D. G. Hart and John Muether, With Reverence and Awe: Returning to the Basics of Reformed Worship (Phillipsburg: P & R, 2002), 47-8.

“We dare not replace the church with a vehicle of our design, no matter how much more efficient it may seem to operate.”

D. G. Hart and John Muether, With Reverence and Awe: Returning to the Basics of Reformed Worship (Phillipsburg: P & R, 2002), 44.

“. . . the church must be unapologetic in her worship. She must not cater to those bound to ridicule here ways as foolish. Christian worship is, in fact, a bold political act. it subverts the world’s values by assigning glory and praise to the one whom the world despises. And as weak as the church at worship might appear to the watching world, the truth is that the powers of this world are no match for the power of God who is present among his people when they gather to sing praise, pray, and hear his Word.”

D. G. Hart and John Muether, With Reverence and Awe: Returning to the Basics of Reformed Worship (Phillipsburg: P & R, 2002), 34.

“The Bible regards reverence and joy not as opposites that we turn on and off during worship, but at mutually reinforcing, just as the death and resurrection of Christ nurture both humility and celebration.”

D. G. Hart and John Muether, With Reverence and Awe: Returning to the Basics of Reformed Worship (Phillipsburg: P & R, 2002), 20.

“We suggest that when churches undergo dramatic changes in what is often called ‘worship style,’ they may actually be changing their theology as well.”

D. G. Hart and John Muether, With Reverence and Awe: Returning to the Basics of Reformed Worship (Phillipsburg: P & R, 2002), 16.

“The most heavenly duties we perform need to be purged by the blood of Christ.”
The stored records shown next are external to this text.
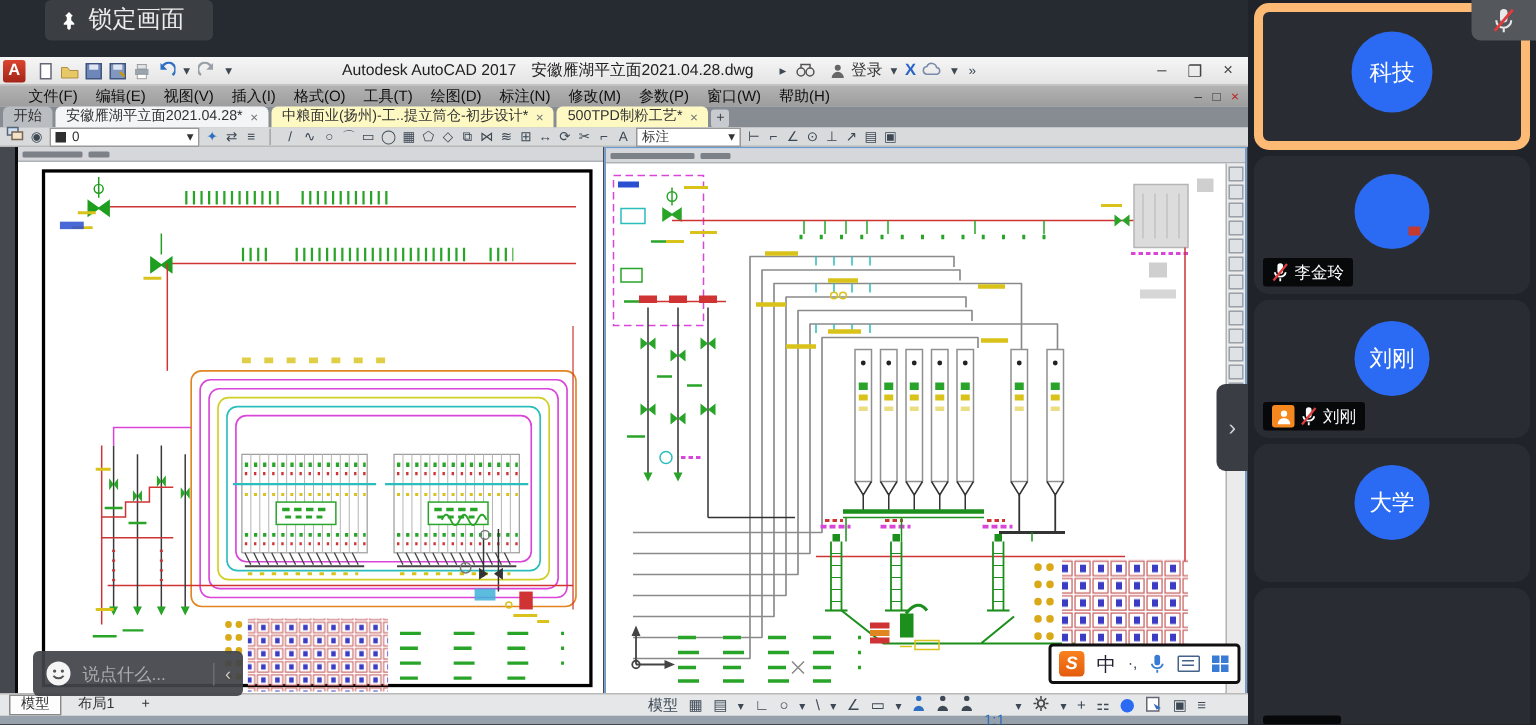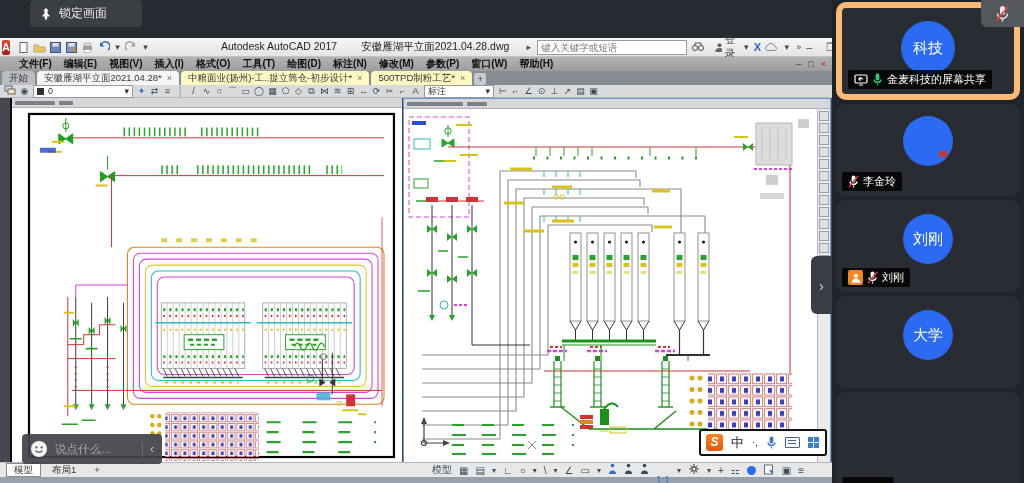--- a/index.html
+++ b/index.html
@@ -50,7 +50,7 @@
   .sic .dot{width:9px;height:9px;border-radius:50%;background:#2b6bf3;display:inline-block;}
   .bstrip{flex:1;background:#97a1ac;}
   
-  .lockbtn{position:absolute;left:30px;top:0;width:112px;height:27px;background:#3b3e43;border-radius:4px;display:flex;align-items:center;gap:7px;padding-left:10px;box-sizing:border-box;color:#ececec;font-size:12px;z-index:40;}
+  .lockbtn{position:absolute;left:30px;top:0;width:112px;height:27px;background:#3b3e43;border-radius:4px;display:flex;align-items:center;gap:7px;padding-left:10px;box-sizing:border-box;color:#ececec;font-size:16px;z-index:40;}
   .chatbar{position:absolute;left:22px;top:434px;width:140px;height:30px;background:rgba(66,68,73,.93);border-radius:4px;display:flex;align-items:center;gap:7px;padding:0 8px;box-sizing:border-box;z-index:40;color:#a9abae;font-size:11.5px;}
   .chatbar .dvd{width:1px;height:15px;background:#6a6c70;margin-left:auto;}
   .chatbar .arrow{color:#c9cbce;font-size:12px;}

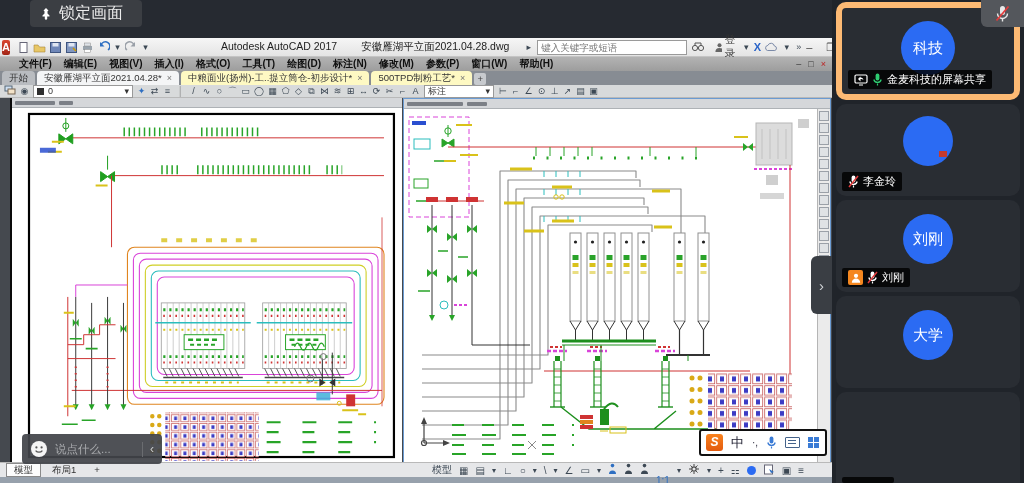--- a/index.html
+++ b/index.html
@@ -12,7 +12,7 @@
   .qat{display:flex;align-items:center;gap:3px;margin-left:4px;}
   .qat svg{display:block}
   .ttl{flex:0 0 auto;margin-left:68px;white-space:nowrap;}
-  .ttl .doc{margin-left:24px;}
+  .ttl .doc{margin-left:10px;}
   .srch{margin-left:12px;display:flex;align-items:center;gap:4px;}
   .srch input{width:142px;height:13px;font-size:9.5px;border:1px solid #9a9a9a;padding:0 3px;color:#444;}
   .signin{display:flex;align-items:center;gap:3px;margin-left:6px;color:#333;}

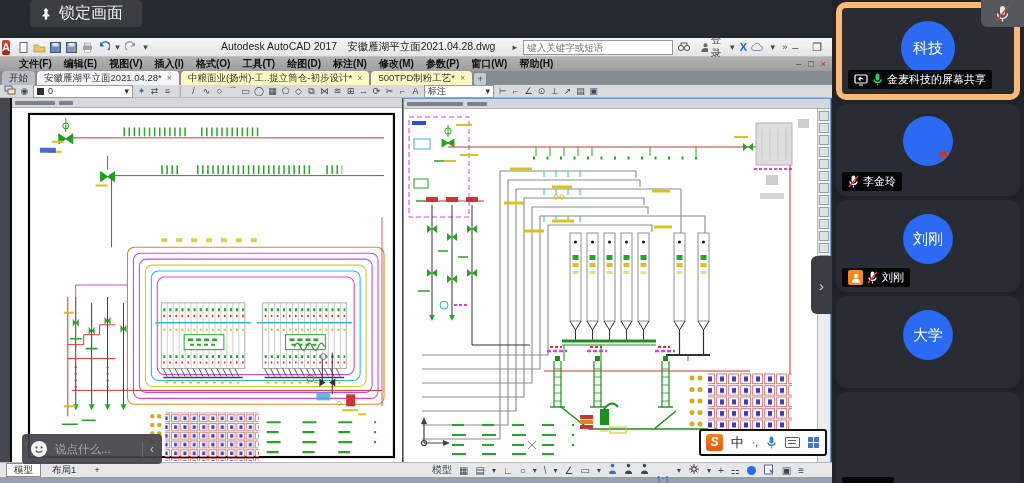--- a/index.html
+++ b/index.html
@@ -133,7 +133,6 @@
       </div>
       <div class="srch">
         <span class="ti">▸</span>
-        <input placeholder="键入关键字或短语" style="">
         <span><svg width="14" height="12">
               <circle cx="4" cy="8" r="2.6" fill="none" stroke="#555"></circle>
               <circle cx="10" cy="8" r="2.6" fill="none" stroke="#555"></circle>

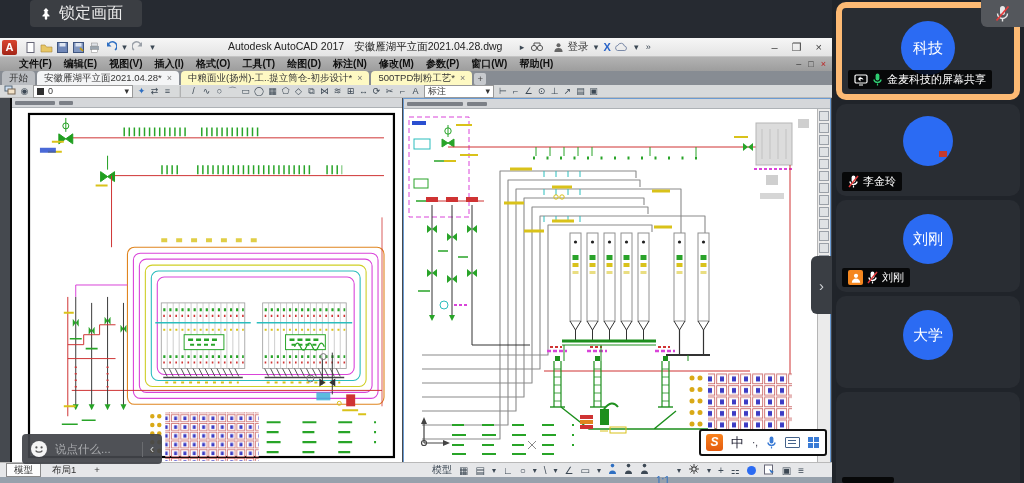--- a/index.html
+++ b/index.html
@@ -19,7 +19,7 @@
   .xchg{color:#2a64c8;font-weight:bold;font-size:11px;}
   .winctl{margin-left:auto;display:flex;gap:14px;color:#444;font-size:11px;padding-right:8px;}
   .menubar{height:14px;background:linear-gradient(#b3b3b3,#9d9d9d);display:flex;align-items:center;font-size:10px;color:#101010;flex:0 0 14px;padding-left:14px;gap:2px;}
-  .menubar .mi{padding:12px 5px;font-weight:bold;}
+  .menubar .mi{padding:12px 5px;}
   .mctl{margin-left:auto;display:flex;gap:7px;padding-right:6px;font-size:9px;color:#333;}
   .mctl .x{color:#b22;}
   .ftabs{height:14px;background:#878c93;display:flex;align-items:flex-end;flex:0 0 14px;padding-left:2px;gap:2px;font-size:9.5px;color:#333;}

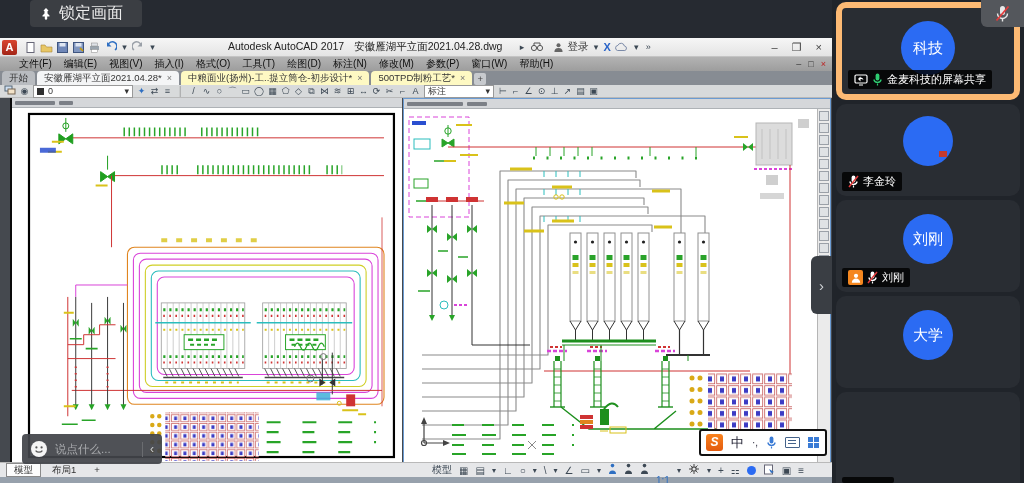--- a/index.html
+++ b/index.html
@@ -585,19 +585,6 @@
       <div class="av" style="width:54px;height:54px;top:13px;">
           <span>科技</span>
         </div>
-      <div class="nlabel">
-        <svg width="14" height="12">
-            <rect x="1" y="1" width="12" height="8" rx="1.2" fill="none" stroke="#fff" stroke-width="1.2"></rect>
-            <path d="M5 11h4" stroke="#fff"></path>
-            <path d="M6.5 7.4V5q2-.4 2.8 1.3Q9.3 3.6 6.5 3.6V2.4L4 4.9z" fill="#fff"></path>
-          </svg>
-        <svg width="11" height="13" style="color:#2ecc71">
-            <rect x="3.6" y="0.5" width="3.8" height="7" rx="1.9" fill="currentColor"></rect>
-            <path d="M1.8 6.5a3.8 3.8 0 0 0 7.4 0" fill="none" stroke="currentColor" stroke-width="1.2"></path>
-            <line x1="5.5" y1="10.5" x2="5.5" y2="12.5" stroke="currentColor" stroke-width="1.2"></line>
-          </svg>
-        <span>金麦科技的屏幕共享</span>
-      </div>
     </div>
 
     <div class="tile" style="top:104px;height:92px;">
Jeremiah Burroughs, “Gospel Worship (The Right Manner of Sanctifying the Name of God in General), edited by Don Kistler (Orlando: Soli Deo Gloria, 1990), 133; originally published in 1648.
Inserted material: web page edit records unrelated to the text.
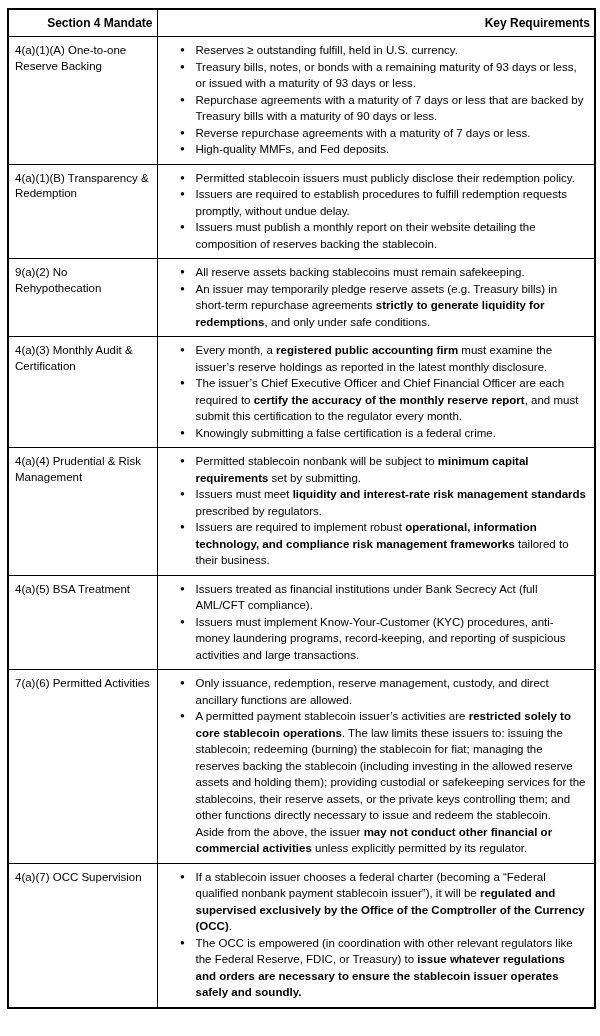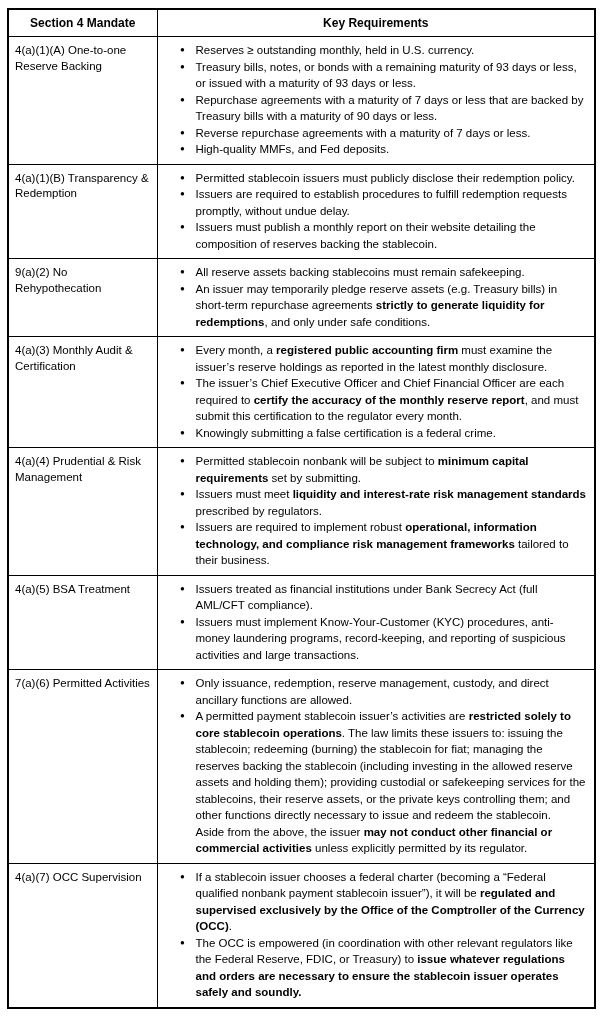--- a/index.html
+++ b/index.html
@@ -32,7 +32,7 @@
   th.header-cell {
     font-size: 12px;
     font-weight: bold;
-    text-align: center;
+    text-align: right;
     padding: 5px 4px;
     line-height: 16px;
   }

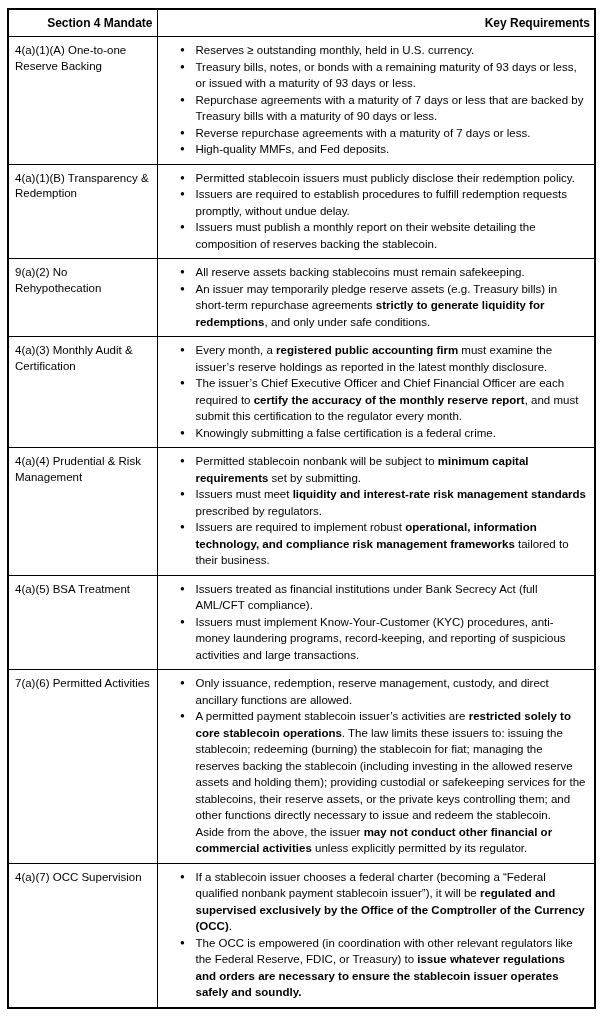--- a/index.html
+++ b/index.html
@@ -85,7 +85,7 @@
           <td class="req-cell">
             <div class="item">
               <span class="marker">●</span>
-              <span class="item-text"><span>Reserves ≥ outstanding monthly, held in U.S. currency.</span></span>
+              <span class="item-text"><span>Reserves ≥ outstanding fulfill, held in U.S. currency.</span></span>
             </div>
             <div class="item">
               <span class="marker">●</span>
Footnote Generator is a personal quote blog (hence, no comments). I have found that most sources of quotes online follow inconsistent category rules. In addition, most provide only abbreviated bibliographic data. My desire is to be a little more consistent and a little more careful.

Essentially, I have taken my personal catalog of quotes and turned them into posts. And, as I continue to make my way through books, I continue to add quotes . . . all for the five hapless souls who might care. Enjoy.